Wali Kota Jadi Keynote Speaker Diskusi Publik

*Aminullah Paparkan Keberhasilan Banda Aceh*

Banda Aceh – Wali Kota Banda Aceh menyampaikan selamat dan sukses kepada Politeknik Kutaraja yang telah genap berusia 4 tahun. Semoga di usianya saat ini, Politeknik Kutaraja dapat menjadi politeknik yang unggul dan melahirkan sarjana-sarjana yang mampu berkompetensi secara global.

Begitu disampaikan oleh Aminullah saat menjadi Keynote Speaker dalam acara Diskusi Publik “Penundaan PILKADA dan Arah Pembangunan Daerah” di Politeknik Kutaraja, 30 Oktober 2021. Turut hadir, Kepala Bappeda Kota Banda Aceh Weri, Ketua Yayasan Politehnik Kutaraja Abdul Manaf beserta jajaran manajemen Politehnik, dan para Narasumber dalam acara tersebut.

“Kami juga memberikan apresiasi kepada Politeknik Kutaraja yang telah menyelenggarakan diskusi publik dengan tema yang sangat strategis dan reflektif dalam melihat pembangunan daerah, khususnya Aceh, pasca terjadinya penundaan pilkada,”ucap walikota.

Menurut Walikota, adanya gagasan dengan tema diskusi publik, membuktikan bahwa Politeknik Kutaraja dapat secara aktif merespon berbagai isu terkini yang menjadi perdebatan publik.

Lebih lanjut Aminullah mengungkapkan, jika berpedoman pada undang-undang nomor 11 tahun 2006 tentang Pemerintahan Aceh (UUPA), sesungguhnya Aceh dapat melaksanakan pilkada pada tahun 2022 meskipun Kemendagri telah menetapkan pilkada serentak pada tahun 2024.

“Di dalam pasal 65 UUPA disebutkan bahwa masa pemilihan Gubernur Aceh, Bupati dan Wali Kota dilaksanakan lima tahun sekali. Artinya jika kita berpedoman kepada UUPA, maka penyelenggaraan pilkada Aceh dilaksanakan lima tahun sekali atau tahun 2022,” ungkapnya.

Meskipun demikian, kata Aminullah, karena pilkada itu menyangkut dengan kebijakan pemerintah, maka seharusnya ada suatu koordinasi yang kuat yang dilaksanakan oleh seluruh pemangku kepentingan terkait Aceh dengan Mendagri, Komisi II DPR RI, KPU RI, bahkan dengan Presiden. Dan sejauh ini, belum terciptanya jalur koordinasi yang tepat, telah membuat nasib pilkada Aceh yang sesuai dengan amanah UUPA menjadi belum jelas.

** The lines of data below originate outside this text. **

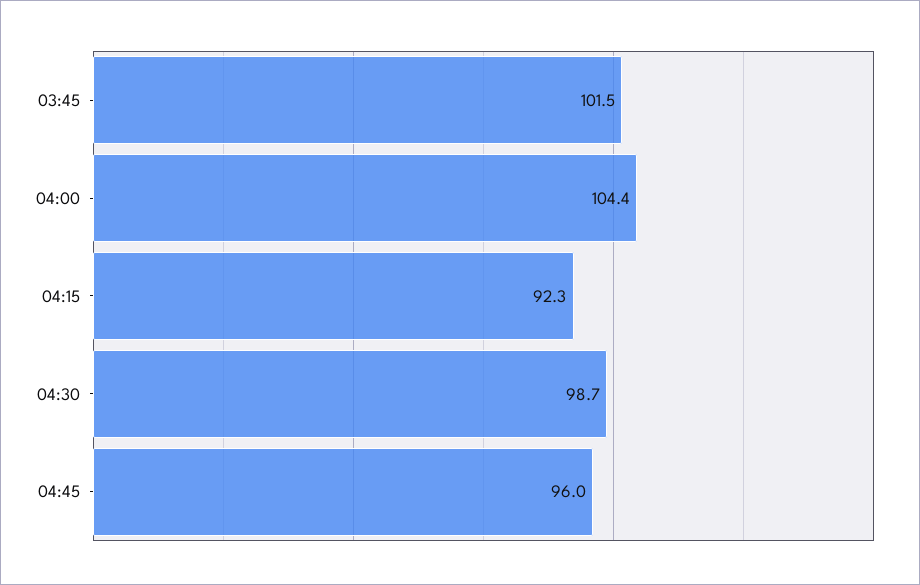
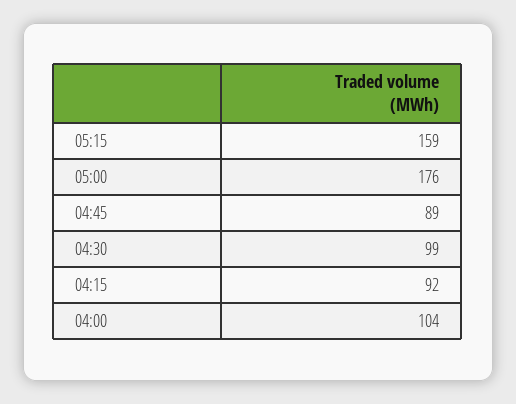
03:45: 101.5 -> none
04:45: 96 -> 89
05:15: none -> 159
05:00: none -> 176

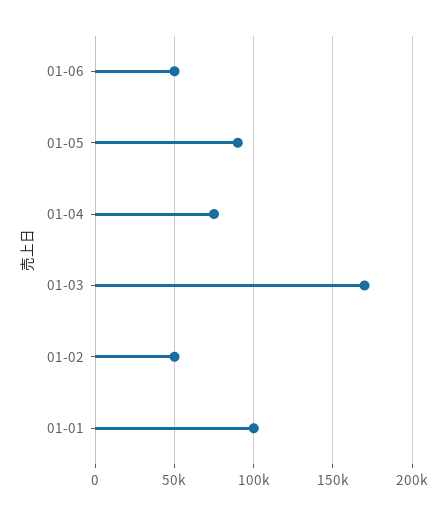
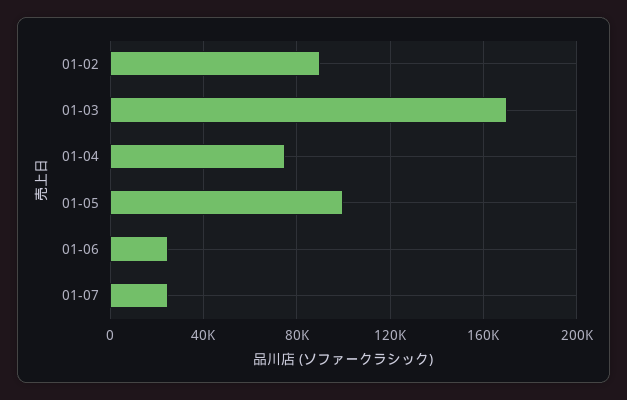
01-06: 50000 -> 25000
01-05: 90000 -> 100000
01-02: 50000 -> 90000
01-01: 100000 -> none
01-07: none -> 25000

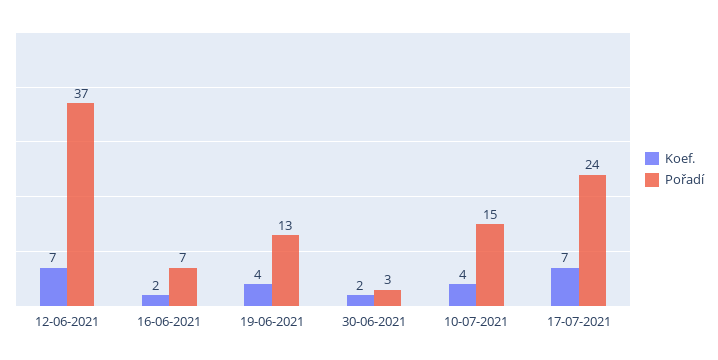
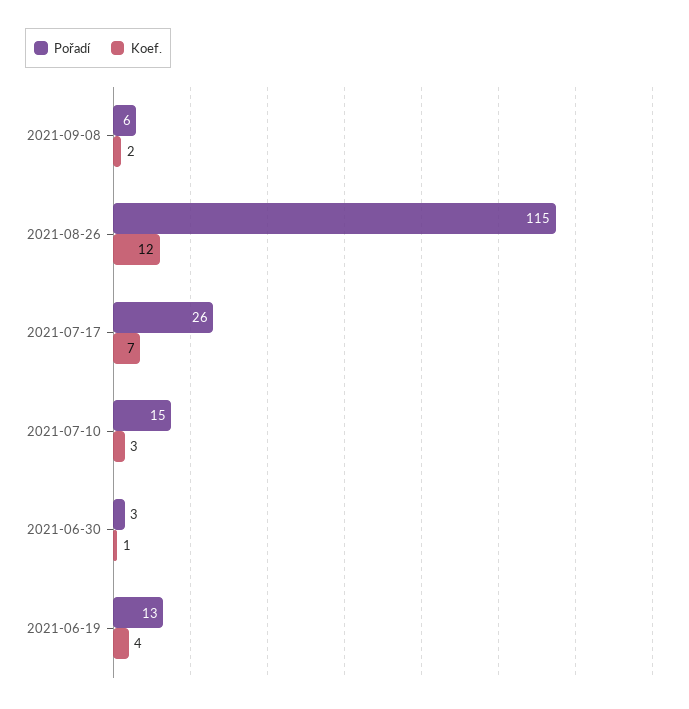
Koef., 12-06-2021: 7 -> none
Pořadí, 12-06-2021: 37 -> none
Koef., 16-06-2021: 2 -> none
Pořadí, 16-06-2021: 7 -> none
Koef., 30-06-2021: 2 -> 1
Koef., 10-07-2021: 4 -> 3
Pořadí, 17-07-2021: 24 -> 26
Pořadí, 2021-09-08: none -> 6
Koef., 2021-09-08: none -> 2
Pořadí, 2021-08-26: none -> 115
Koef., 2021-08-26: none -> 12

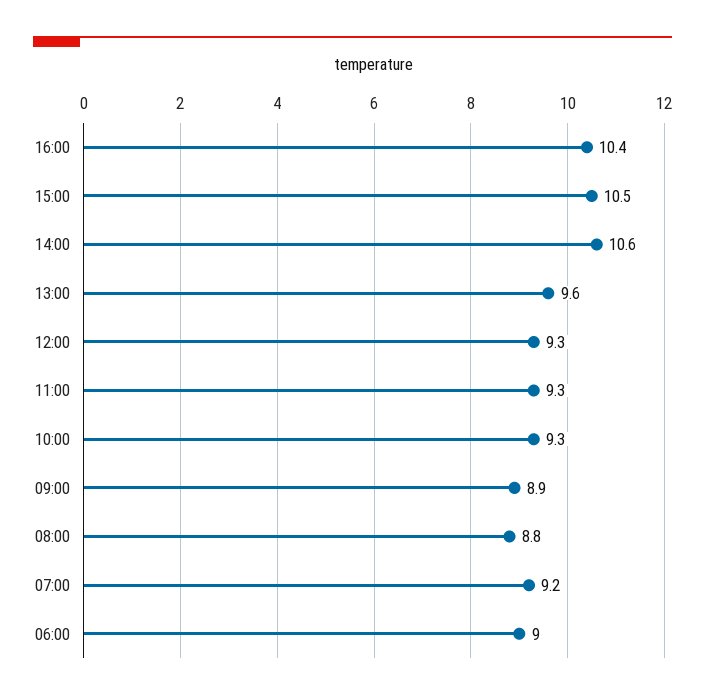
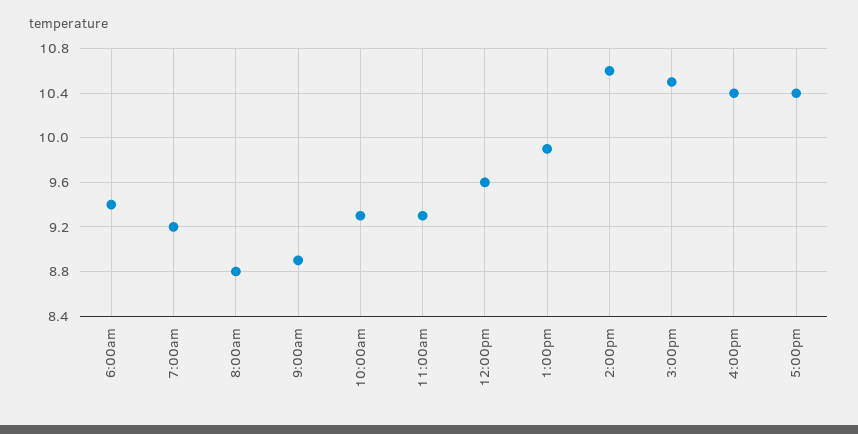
13:00: 9.6 -> 9.9
12:00: 9.3 -> 9.6
06:00: 9 -> 9.4
5:00pm: none -> 10.4

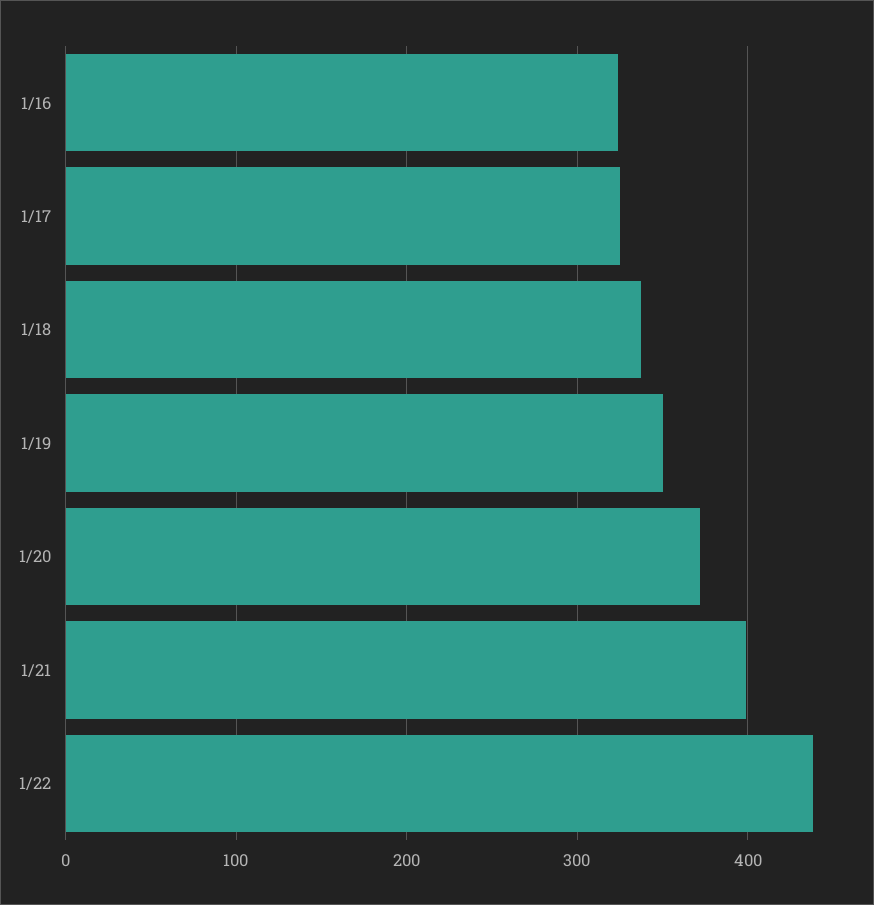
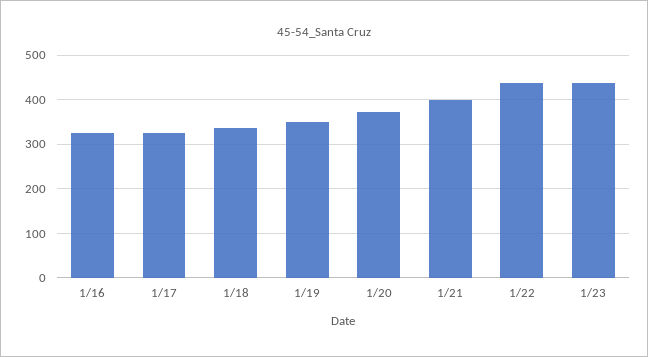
1/23: none -> 440

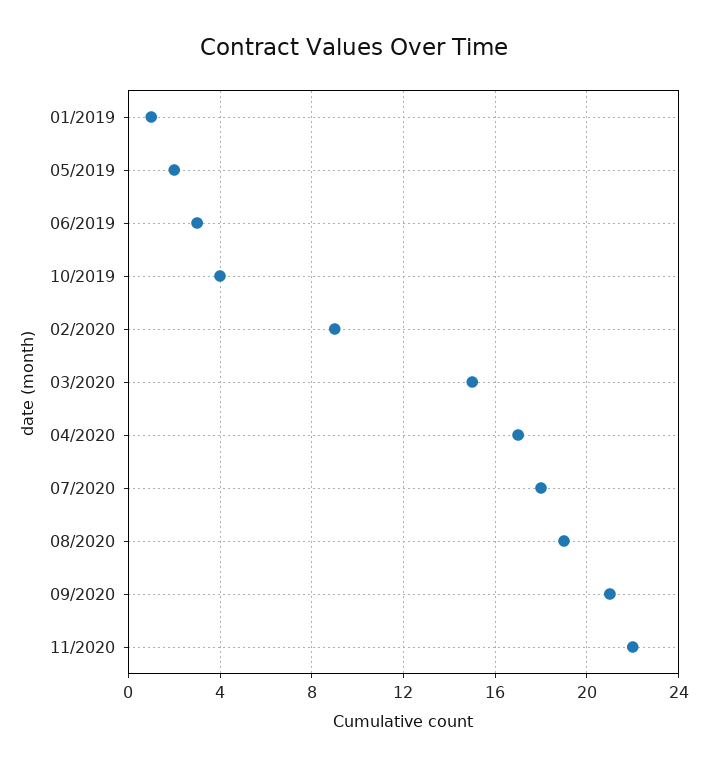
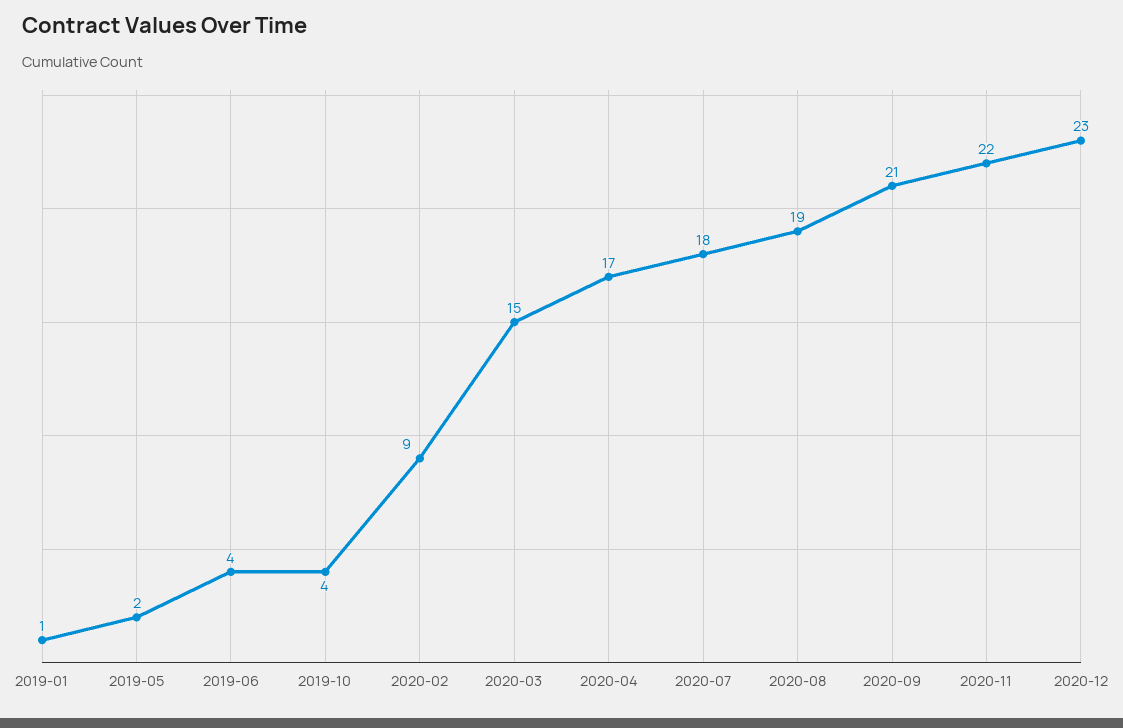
06/2019: 3 -> 4
2020-12: none -> 23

“Namun demikian, pada saat yang bersamaan sebagaimana kita ketahui bersama bahwa Badan Legislasi (Baleg) DPR RI dan pemerintah sepakat untuk mengeluarkan amandemen Undang-Undang (UU) Pemilu dari daftar program legislasi nasional (Prolegnas) prioritas 2021. Keputusan itu diambil dalam rapat kerja antara Baleg DPR dan pemerintah yang secara khusus membahas persoalan UU Pemilu dan beberapa UU lainnya,” jelasnya.

Sebelumnya revisi UU Pemilu telah masuk dalam daftar Program Legislasi Nasional (Prolegnas) DPR 2021. Semula, perdebatan revisi hanya terkait dengan sistem pemilu terbuka atau tertutup, syarat ambang batas perolehan suara partai politik, hingga pencalonan presiden. “Namun, belakangan, revisi juga mengarah ke normalisasi pilkada serentak, yang artinya akan ikut mengubah pasal tertentu pada UU 10 tahun 2016,” tambah walikota.

Wali Kota menyebutkan, Pasal 201 ayat (8) UU 10 tahun 2016 menyebutkan, pemungutan suara serentak nasional dalam pemilihan gubernur dan wakil gubernur, bupati dan wakil bupati, serta wali kota dan wakil wali kota di seluruh wilayah NKRI dilaksanakan pada November 2024.

“Lalu, ayat (9) menyebutkan, untuk mengisi kekosongan jabatan kepala daerah yang berakhir masa jabatannya pada 2022 dan yang berakhir masa jabatannya pada 2023, diangkat penjabat gubernur, penjabat bupati, dan penjabat wali kota sampai dengan terpilihnya gubernur dan wakil gubernur, bupati dan wakil bupati, serta wali kota dan wakil wali kota melalui pemilihan serentak nasional pada 2024,” sebutnya.

Keserentakan pilkada, pemilu legislatif, dan pemilu presiden membuat beberapa fraksi di DPR memunculkan wacana revisi UU Pemilu. Fraksi-fraksi itu berpandangan, keserentakan pilkada, pileg, dan pilpres pada 2024 akan sulit dilakukan terutama oleh penyelenggara pemilu.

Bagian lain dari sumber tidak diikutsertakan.